What is expected
An unaltered copy of every line below is the expected output.

Data for review

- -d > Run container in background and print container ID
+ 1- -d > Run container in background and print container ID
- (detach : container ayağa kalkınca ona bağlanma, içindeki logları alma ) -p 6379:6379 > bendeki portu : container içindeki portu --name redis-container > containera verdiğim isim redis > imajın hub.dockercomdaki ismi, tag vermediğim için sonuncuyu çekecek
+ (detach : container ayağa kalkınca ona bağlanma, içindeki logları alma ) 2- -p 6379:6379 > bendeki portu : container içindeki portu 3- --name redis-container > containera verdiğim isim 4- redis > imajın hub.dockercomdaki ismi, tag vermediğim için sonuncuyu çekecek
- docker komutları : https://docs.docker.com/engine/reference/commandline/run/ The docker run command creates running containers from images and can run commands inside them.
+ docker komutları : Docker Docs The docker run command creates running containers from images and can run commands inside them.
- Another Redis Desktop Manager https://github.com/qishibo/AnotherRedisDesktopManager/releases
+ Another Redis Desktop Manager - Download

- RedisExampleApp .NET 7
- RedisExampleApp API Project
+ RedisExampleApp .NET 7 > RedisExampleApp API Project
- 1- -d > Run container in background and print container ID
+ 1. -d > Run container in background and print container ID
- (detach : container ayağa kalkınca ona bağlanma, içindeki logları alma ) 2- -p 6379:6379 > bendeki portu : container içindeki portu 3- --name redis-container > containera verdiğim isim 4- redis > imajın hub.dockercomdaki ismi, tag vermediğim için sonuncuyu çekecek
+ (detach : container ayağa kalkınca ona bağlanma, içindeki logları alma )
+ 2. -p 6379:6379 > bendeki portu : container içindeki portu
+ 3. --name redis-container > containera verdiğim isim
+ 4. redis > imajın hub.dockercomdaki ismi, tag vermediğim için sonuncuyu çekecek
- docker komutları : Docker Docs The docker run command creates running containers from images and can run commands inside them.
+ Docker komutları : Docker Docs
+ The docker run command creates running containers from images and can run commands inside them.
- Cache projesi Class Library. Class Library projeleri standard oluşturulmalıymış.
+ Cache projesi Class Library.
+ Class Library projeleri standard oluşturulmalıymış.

Response to the task
- -d > Run container in background and print container ID
+ 1- -d > Run container in background and print container ID
- (detach : container ayağa kalkınca ona bağlanma, içindeki logları alma ) -p 6379:6379 > bendeki portu : container içindeki portu --name redis-container > containera verdiğim isim redis > imajın hub.dockercomdaki ismi, tag vermediğim için sonuncuyu çekecek
+ (detach : container ayağa kalkınca ona bağlanma, içindeki logları alma ) 2- -p 6379:6379 > bendeki portu : container içindeki portu 3- --name redis-container > containera verdiğim isim 4- redis > imajın hub.dockercomdaki ismi, tag vermediğim için sonuncuyu çekecek
- docker komutları : https://docs.docker.com/engine/reference/commandline/run/ The docker run command creates running containers from images and can run commands inside them.
+ docker komutları : Docker Docs The docker run command creates running containers from images and can run commands inside them.
- Another Redis Desktop Manager https://github.com/qishibo/AnotherRedisDesktopManager/releases
+ Another Redis Desktop Manager - Download

- RedisExampleApp .NET 7
- RedisExampleApp API Project
+ RedisExampleApp .NET 7 > RedisExampleApp API Project
- 1- -d > Run container in background and print container ID
+ 1. -d > Run container in background and print container ID
- (detach : container ayağa kalkınca ona bağlanma, içindeki logları alma ) 2- -p 6379:6379 > bendeki portu : container içindeki portu 3- --name redis-container > containera verdiğim isim 4- redis > imajın hub.dockercomdaki ismi, tag vermediğim için sonuncuyu çekecek
+ (detach : container ayağa kalkınca ona bağlanma, içindeki logları alma )
+ 2. -p 6379:6379 > bendeki portu : container içindeki portu
+ 3. --name redis-container > containera verdiğim isim
+ 4. redis > imajın hub.dockercomdaki ismi, tag vermediğim için sonuncuyu çekecek
- docker komutları : Docker Docs The docker run command creates running containers from images and can run commands inside them.
+ Docker komutları : Docker Docs
+ The docker run command creates running containers from images and can run commands inside them.
- Cache projesi Class Library. Class Library projeleri standard oluşturulmalıymış.
+ Cache projesi Class Library.
+ Class Library projeleri standard oluşturulmalıymış.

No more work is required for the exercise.